At one time Christians were so fond of tacking on el to the end of a word to create an angel that in 745 the church forbade the faithful to call on any angel other than Raphael, Gabriel and Michael. (the three mentioned by name in their canonical teachings)
LK
"Hi. This is my friend, Jack Shit, and you don't know him." - Lord Kano
Dude,
Here is a picture of a frog levitating in a 16 Tesla (160,000 Gauss) magnet. According to this page, humans have a similar diamagnetic susceptibility to frogs.
Thus, if you could apply 16 Tesla or more over the volume of a human, he/she will levitate.
Cheers,
Johann
# ssh -l neo the_matrix; killall -9 agent_smith
But if you put someone else's impulses on your brain, wouldn't you become them?
Telepathy is basically an emulation problem. Even if there was some way of extracting the neural state of someone else's brain, what would you do with that information?

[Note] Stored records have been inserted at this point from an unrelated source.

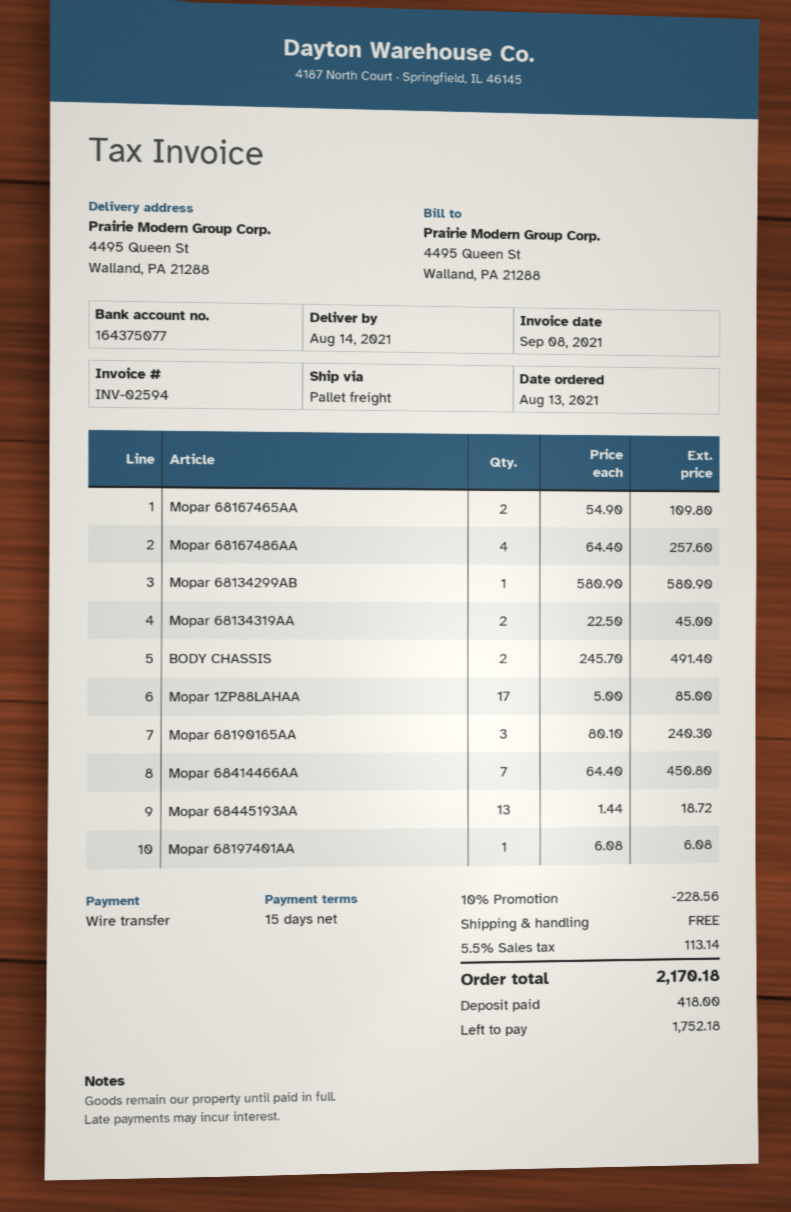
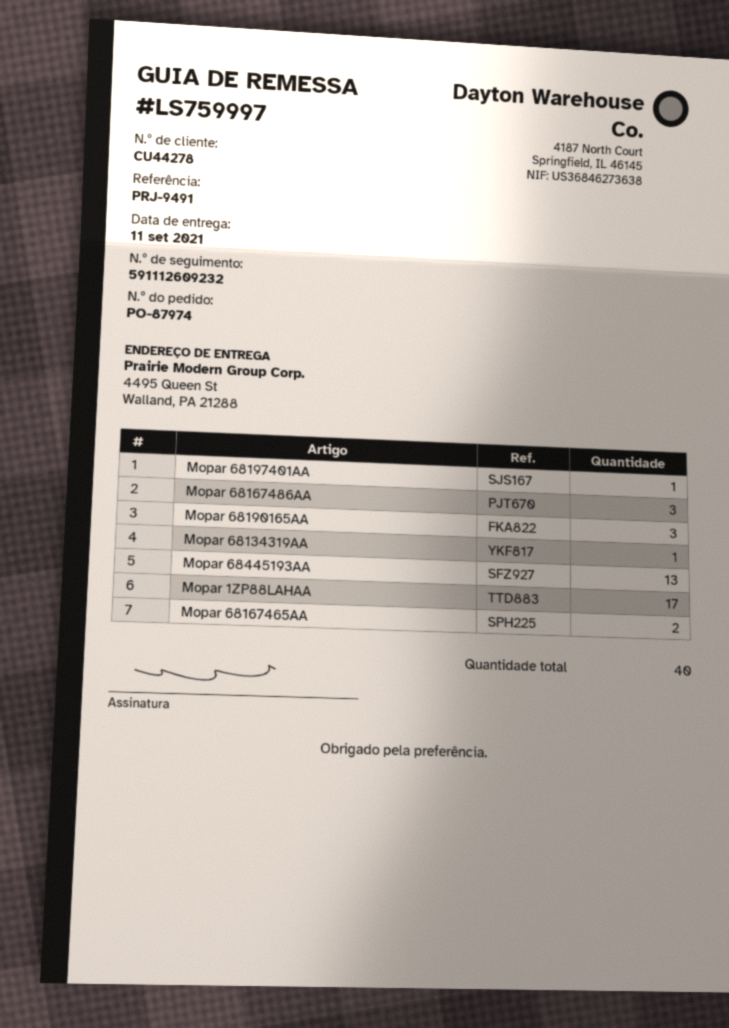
delivery date: 2021-08-14 -> 2021-09-11
Mopar 68167486AA: 4 -> 3
Mopar 68134299AB: 1 -> none
Mopar 68134319AA: 2 -> 1
BODY CHASSIS: 2 -> none
Mopar 68414466AA: 7 -> none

What you're suggesting is that you would have enough brain-power (fuzzy concept) to emulate someone else's mind, AND be able to interpret that emulation in some fashion. Assuming you're both human, how would that work?
And what would a telepathy actually perceive? Someone's sub-vocalized self-commentary? An echo of how they're feeling. Drill deep, and you'll realize you really don't have much of an idea of what telepathy would actually be like.
Heck, it's not like our own self-awareness is much beyond post-hoc justification.
My video compression blog
In comic books, being still frames with no sound, any action, motion, sound, can be implied, but it's really up to our imaginations to create the vivid scene that is real to life; and we do that with the feel for real world physics that we experience in real life. I would guess that this has something to do with comic books tending to be a bit more realistic; so they can leverage our own experience with the physics of the world, for a more realistic and vivid experience.
Love many, trust a few, do harm to none.
The creators of Superman were Jewish. "Kal-El" means something like "All that is God" in Hebrew. (Not sure on Jor-El.) Superman was created around the time of World War II, a time when the Jewish people of Europe were especially beset upon. His homeland is destroyed and his people eliminated -- sound like anything familiar? He is placed in something like a basket and floated out into space, a parallel to Moses. He is raised by a people not his own and rises to prominence in that society, also similar to Moses.
Superman is actually a Jewish icon! He was created to give hope and encouragement to Jewish people the world over during a particularly bleak period in their history.